Hungary in all its cultural glory and historical anguish lies at the heart of this dramatic and deeply personal story. Vera, born in Budapest, describes how she and her mother managed to survive the atrocities of World War II, and in 1950, narrowly escaped Soviet occupied Hungary for the freedom and opportunity of America. She vowed to find a way to give back as a show of gratitude for her good fortune. That opportunity came in 1994 when her husband Donald Blinken, an investment banker, was appointed Ambassador to Hungary by President Clinton.
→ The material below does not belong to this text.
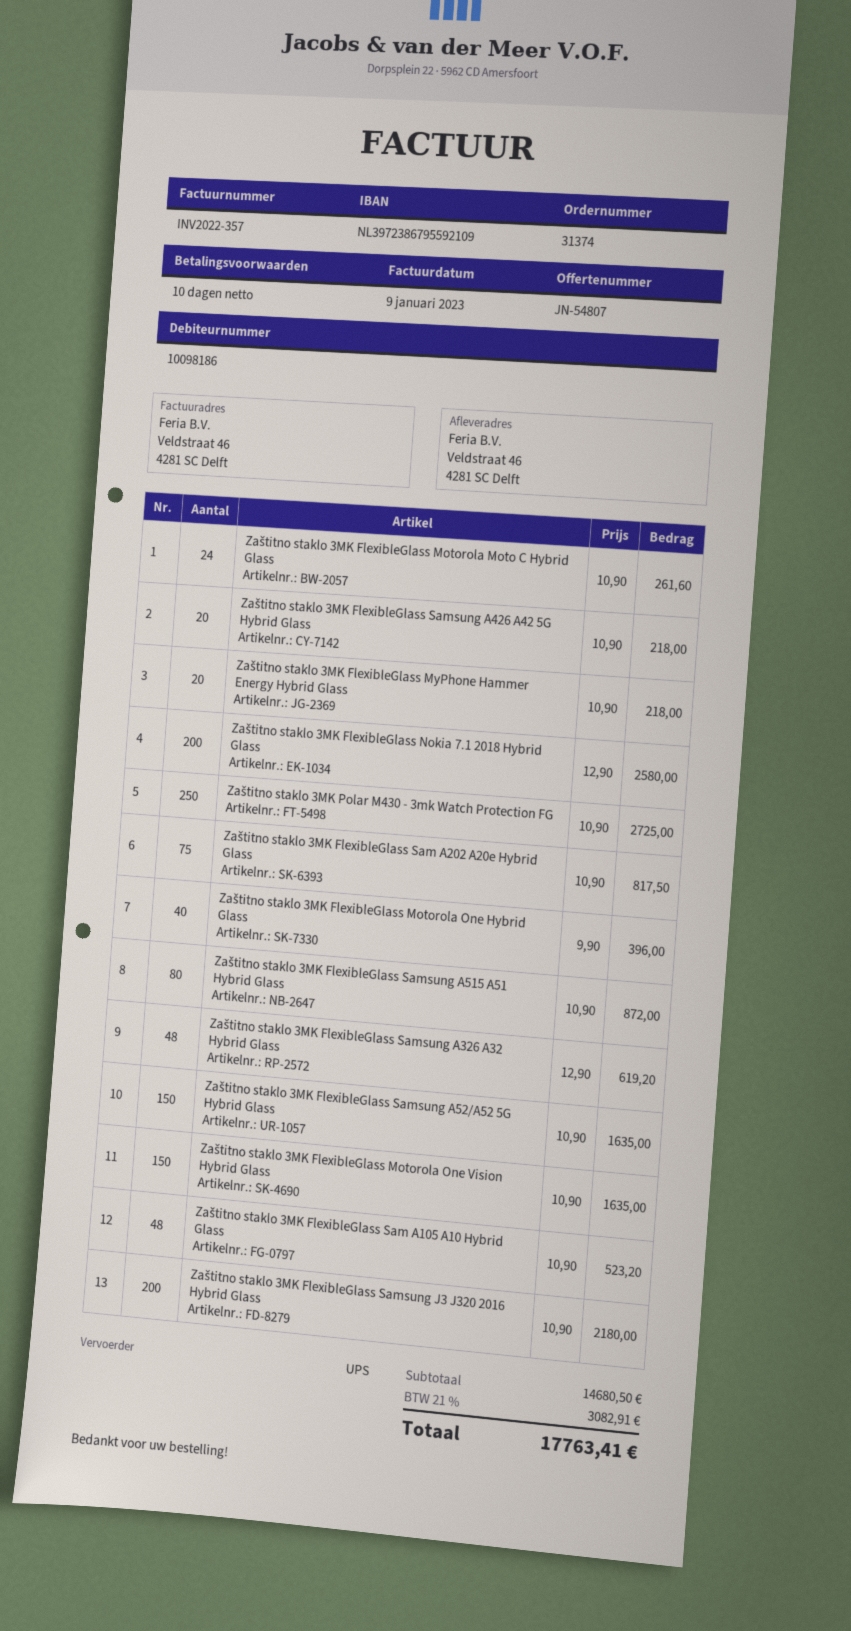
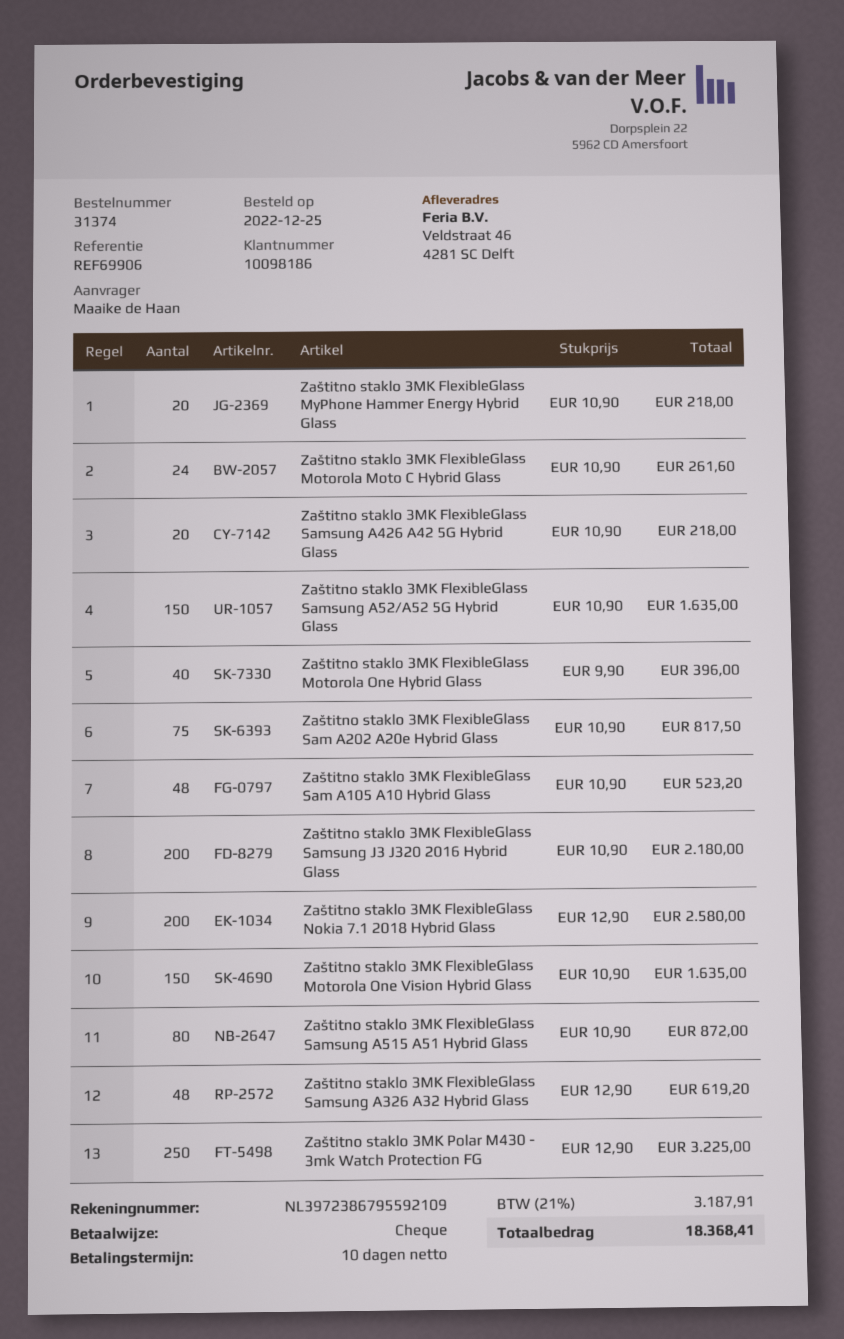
Zaštitno staklo 3MK Polar M430 - 3mk Watch Protection FG: 250 x 10.90 = 2725.00 -> 250 x 12.90 = 3225.00
tax: 21% = 3082.91 -> 21% = 3187.91
total: 17763.41 -> 18368.41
Their dual memoir openly details the challenges, setbacks, and victories as they worked to tandem to advance America's interests in Central Europe and to help restore a former Soviet satellite from a command economy and totalitarian government into marked economy, and a republic based on democratic ideals.
"This book serves as a reminder of the critical role that ambassadors can play in advancing the interests of our country at the pivot points of history" - Vice President Joseph R. Biden Jr.
About the Authors
Vera Blinken was born in Budapest and came to the United States in 1950. She graduated form Vassar College with a degree in art history and practiced interior design, first at the architectural firm of Edward Durell Stone, and later as the founder of Vera Evans Interiors. In 1996, while living in Hungary as the wife of the ambassador, she founded PRIMAVERA, the first mobile breast cancer screening program in Central and Eastern Europe. In 2002, for services to the Hungarian people, she was awarded the Middle Cross of the Republic of Hungary.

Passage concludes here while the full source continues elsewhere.